The class requires a portfolio to be turned in on the last class day, and the final time was used as seen fit. The main reason for this was to have time available to follow up with students that potentially did not turn in their portfolio. This will likely change now, he said.

“Our compliance rate has been pretty good so now we can imagine shifting that to be due during the final exam time,” he said.

Some faculty members however, gave their students the opportunity to revise their portfolio. They will have to adjust, because the new timeline will create a grading crunch otherwise.

The English department resultantly made a decision to have all faculty make better use of the final exam time to keep in compliance with the federal regulations.

“I don’t think it’s going to mean we suddenly switch and invent exams where we don’t see exams being appropriate,” Steinwand said.

One thing Steinwand would like to use is what he called a “college level show and tell.” Beyond using it as an opportunity to turn in a portfolio, he envisions having the students share something from their portfolio about what they have learned over the semester.

Another element significantly influenced by these new regulations are night classes. Their seat time is considerably lower than a Monday-Wednesday-Friday or Tuesday-Thursday class: 2340 minutes per semester versus 2940 for Monday-Wednesday-Friday and 2800 for Tuesday-Thursday.
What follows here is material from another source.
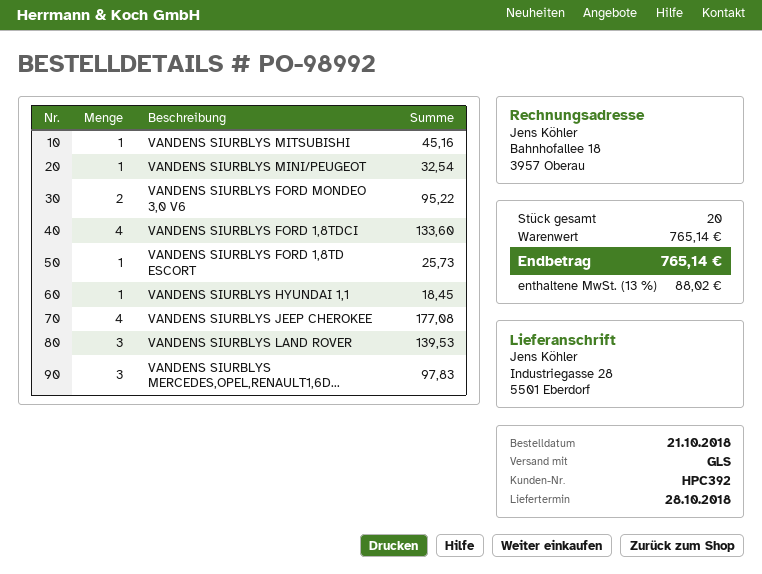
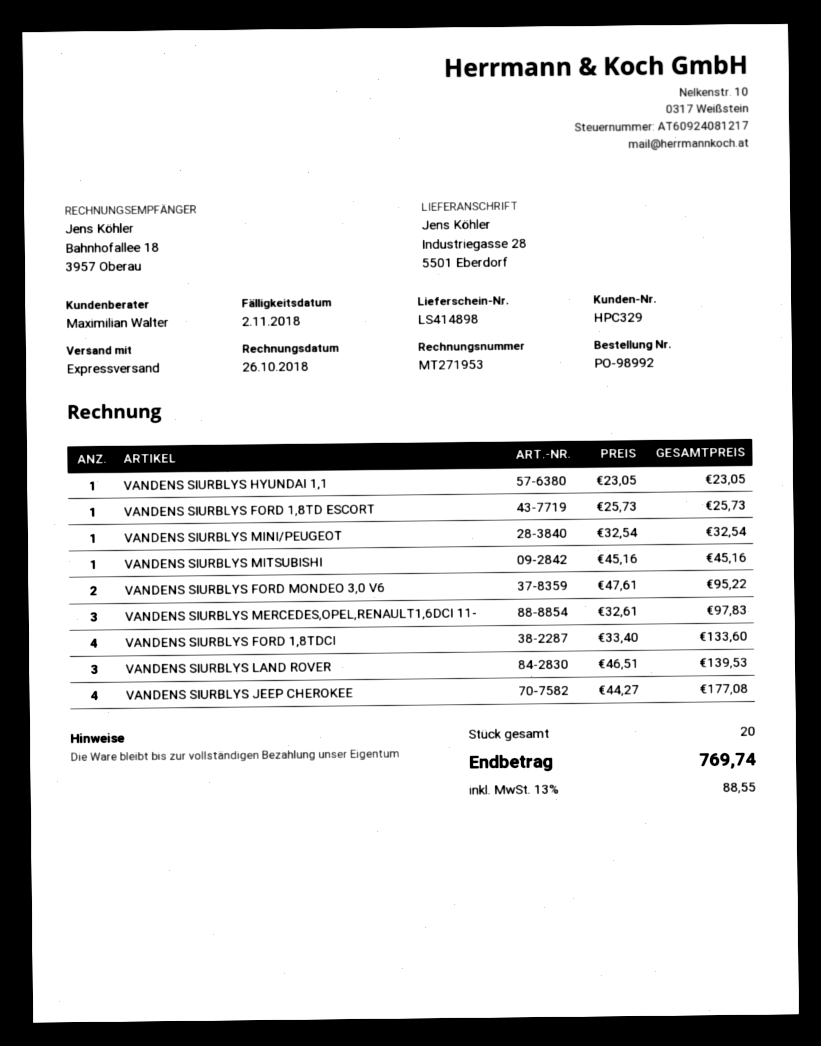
customer number: HPC392 -> HPC329
shipping method: GLS -> express
VANDENS SIURBLYS HYUNDAI 1,1: 1 for 18.45 -> 1 for 23.05
tax: 13% = 88.02 -> 13% = 88.55
total: 765.14 -> 769.74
“All of those are suppose to fulfill the same…learning outcomes as each other in that amount of time,” Steinwand said.

The faculty senate debated adding an extra 30 minutes to the three-hour class periods.

“A three-hour block is a marathon already, and adding that extra 30 minutes would be a big deal and would not necessarily produce any more learning,” he said.

Steinwand advocated adding an extra week of classes, which would correspond to one three-hour period, however the Faculty Senate decided to keep the classes as is, but instructed professors to be prepared to prove that the learning and work load is comparable to day classes.

Students may wonder, then, how a cancelled class figures in to meeting credit hour requirements. Krejci said the handbook allows faculty to cancel class if they are ill. If they miss class for another reason, such as attending a professional conference, they are supposed to make up that time in some way, either by providing guest speakers or giving additional assignments.

Students, Krejci added, are not required to make up time if they miss a class period.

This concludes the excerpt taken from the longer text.